Where was Armando Benitez?

Tie game in the ninth inning, two outs, two poor right-handed hitters
(Scott Brosius and Luis Sojo) due up, go-ahead run on first
base. Al Leiter not only was up close to 140 pitches, but was
clearly struggling, going deep in the count before walking Jorge
Posada
. He was having a lot of trouble getting guys to swing and miss:
the first three batters in the ninth inning fouled off nine pitches total.

Wednesday, Bobby Valentine used Benitez down a run in the ninth to try and
keep the game close, so he clearly isn’t locked into the "Benitez as
closer only" mentality. While the right-hander had pitched on
consecutive nights, it had been for just one inning each, so asking him to
get one batter and then having him pitch a potential top of the tenth
wouldn’t have been unreasonable.

There were even a couple of double-switch options available. Either Kurt
Abbott
or Jay Payton could have been removed, with Mike
Bordick
or Darryl Hamilton placed in the #9 slot leading off the
bottom of the ninth.

Benitez wasn’t even warming up.

Brosius pulled a 1-1 pitch into left field for a single, making it first
and second for Sojo.

Benitez still wasn’t up, although John Franco was. Valentine elected
to stay with Leiter at this point, and Sojo grounded the first pitch up the
middle for a single. Jay Payton made about as good a throw as he
can, but it hit a sliding Posada and bounced into the Mets’ dugout,
allowing Brosius to score the final run of the series.
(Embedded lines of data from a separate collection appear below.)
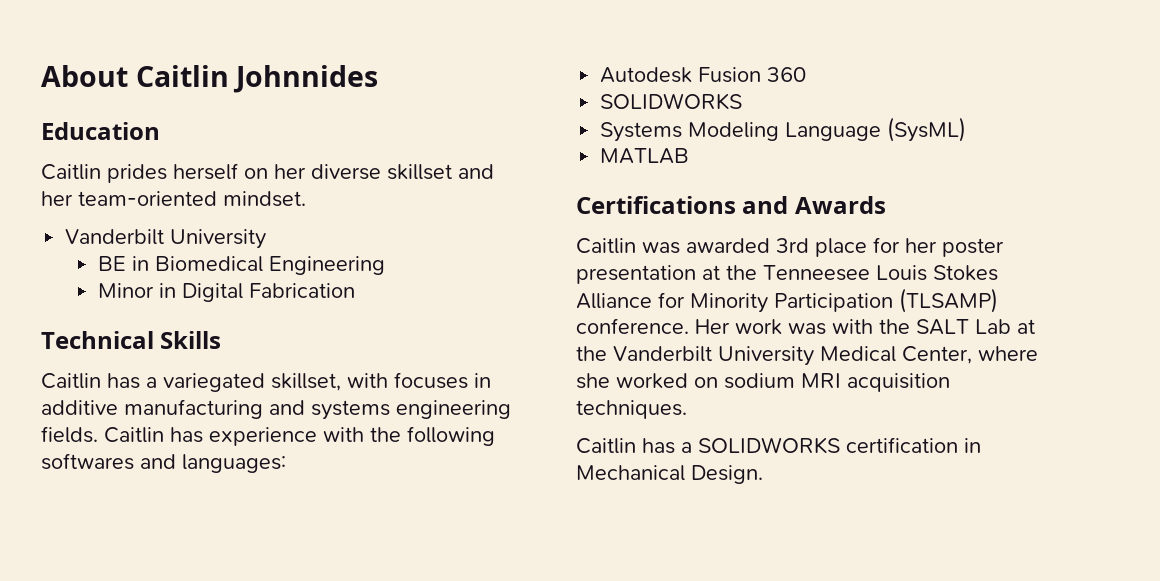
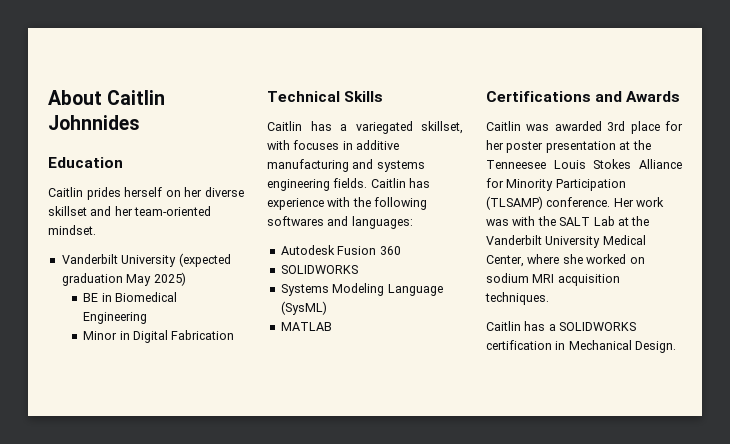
  Caitlin prides herself on her diverse skillset and her team-oriented mindset.
- Vanderbilt University
+ Vanderbilt University (expected graduation May 2025)

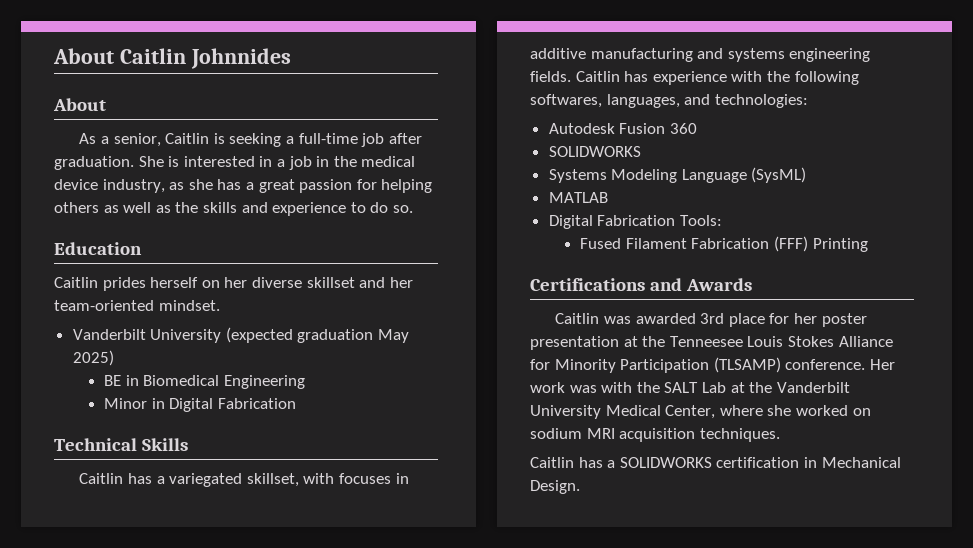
  About Caitlin Johnnides
+ About
+ As a senior, Caitlin is seeking a full-time job after graduation. She is interested in a job in the medical device industry, as she has a great passion for helping others as well as the skills and experience to do so.
- Caitlin has experience with the following softwares and languages:
+ Caitlin has experience with the following softwares, languages, and technologies:
+ Digital Fabrication Tools:
+ Fused Filament Fabrication (FFF) Printing

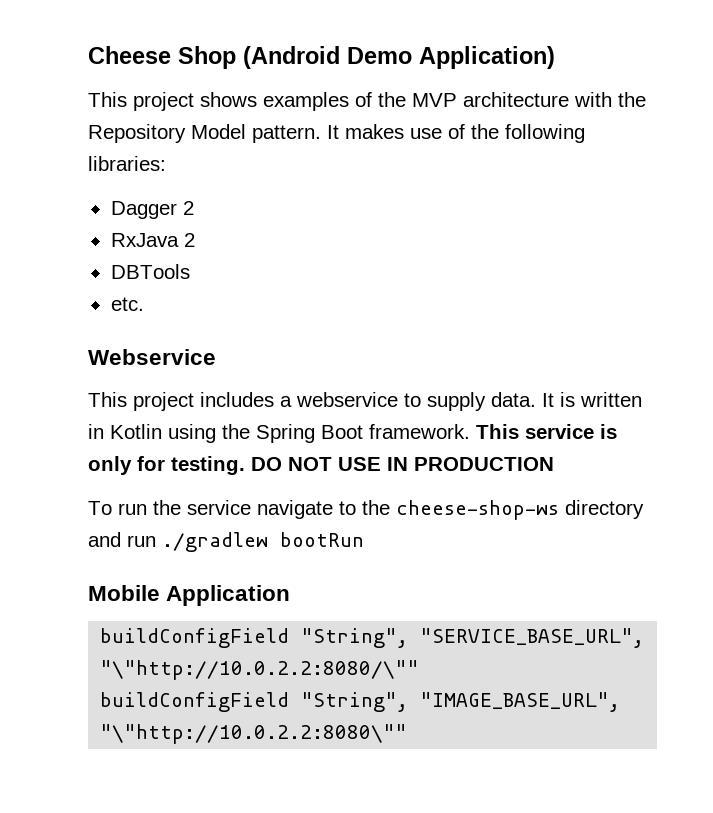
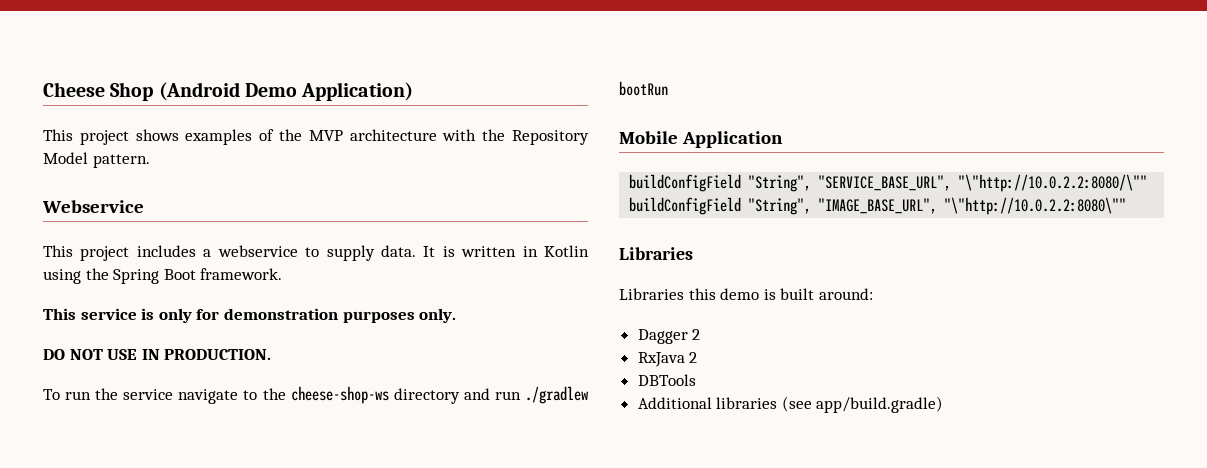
- It makes use of the following libraries:
- Dagger 2
- RxJava 2
- DBTools
- etc.
- It is written in Kotlin using the Spring Boot framework. This service is only for testing. DO NOT USE IN PRODUCTION
+ It is written in Kotlin using the Spring Boot framework.
+ This service is only for demonstration purposes only.
+ DO NOT USE IN PRODUCTION.
  buildConfigField "String", "IMAGE_BASE_URL", "\"http://10.0.2.2:8080\""
+ Libraries
+ Libraries this demo is built around:
+ Dagger 2
+ RxJava 2
+ DBTools
+ Additional libraries (see app/build.gradle)

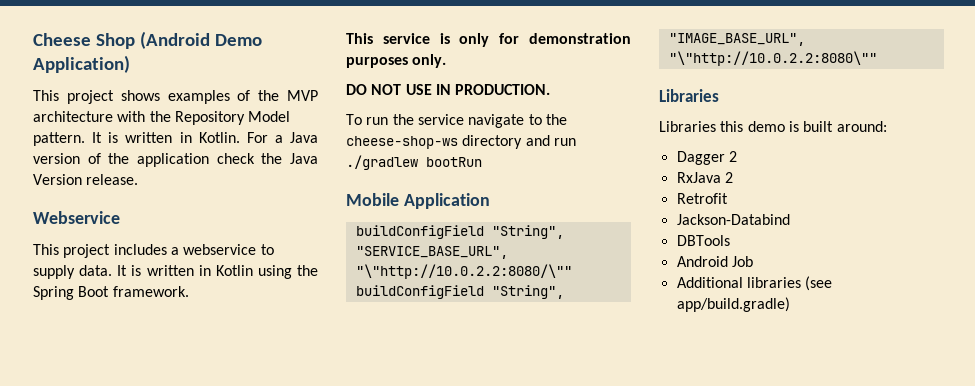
+ It is written in Kotlin. For a Java version of the application check the Java Version release.
+ Retrofit
+ Jackson-Databind
+ Android Job

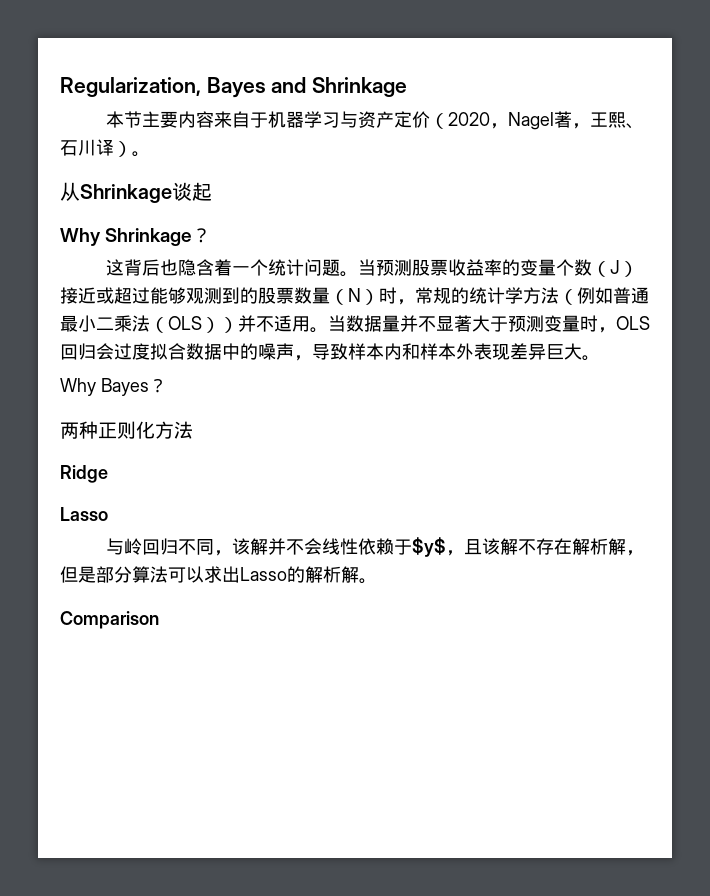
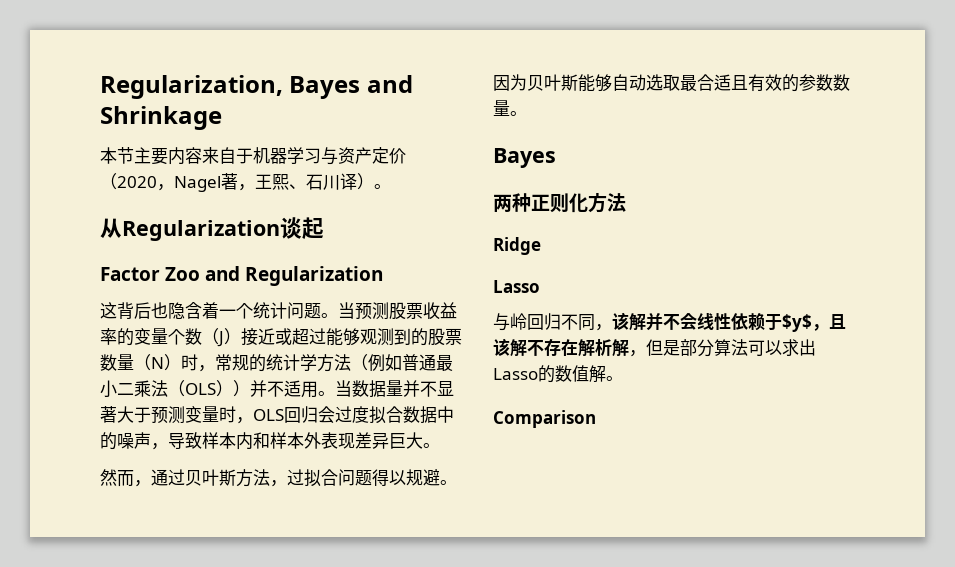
- 从Shrinkage谈起
+ 从Regularization谈起
- Why Shrinkage？
+ Factor Zoo and Regularization
- Why Bayes？
+ 然而，通过贝叶斯方法，过拟合问题得以规避。因为贝叶斯能够自动选取最合适且有效的参数数量。
+ Bayes
- 与岭回归不同，该解并不会线性依赖于$y$，且该解不存在解析解，但是部分算法可以求出Lasso的解析解。
+ 与岭回归不同，该解并不会线性依赖于$y$，且该解不存在解析解，但是部分算法可以求出Lasso的数值解。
There’s loyalty to a veteran starter, and there’s recognizing that your
pitcher is tired and needs to come out. Forget the pitch count: Leiter was
having difficulty finishing guys off, his last pitch had been pulled by
Scott Brosius, and you have a guy who throws 100 mph on your roster.

Take nothing away from the Yankees. Posada worked the walk, Brosius and
Sojo hit the ball hard, and they absolutely did everything they had to do
to win the game. Certainly, there’s no guarantee that the Mets would have
won the game even had they gone to Benitez, which I’d imagine will be a
popular theme in some circles (and was even the point of a snippy Valentine
comment after the game).

But in a series in which he had done so much right, the last decision Bobby
Valentine made is the one that is going to stick in many people’s minds for
a long time. And that’s a damn shame.

The 2000 World Series goes into the books as a 4-1 win for the Yankees, but
that in no way reflects the kind of series it was. Late in last night’s
game, I found myself thinking that if this series could get to Saturday,
you’d have to start comparing it to the 1991 World Series, which is the
gold standard for sustained tension in October baseball.

The five games were decided by one run three times and by two runs twice.
In 48 innings, the teams were tied or separated by one run for at least
part of 36 of them; throw out Game Two, which the Yankees led most of the
way, and the other four games were uniformly close.

All of the games were in doubt in the ninth inning, with the losing team
having the tying run at the plate in their last at-bat in all but Game One
(the 12-inning game won by the home Yankees).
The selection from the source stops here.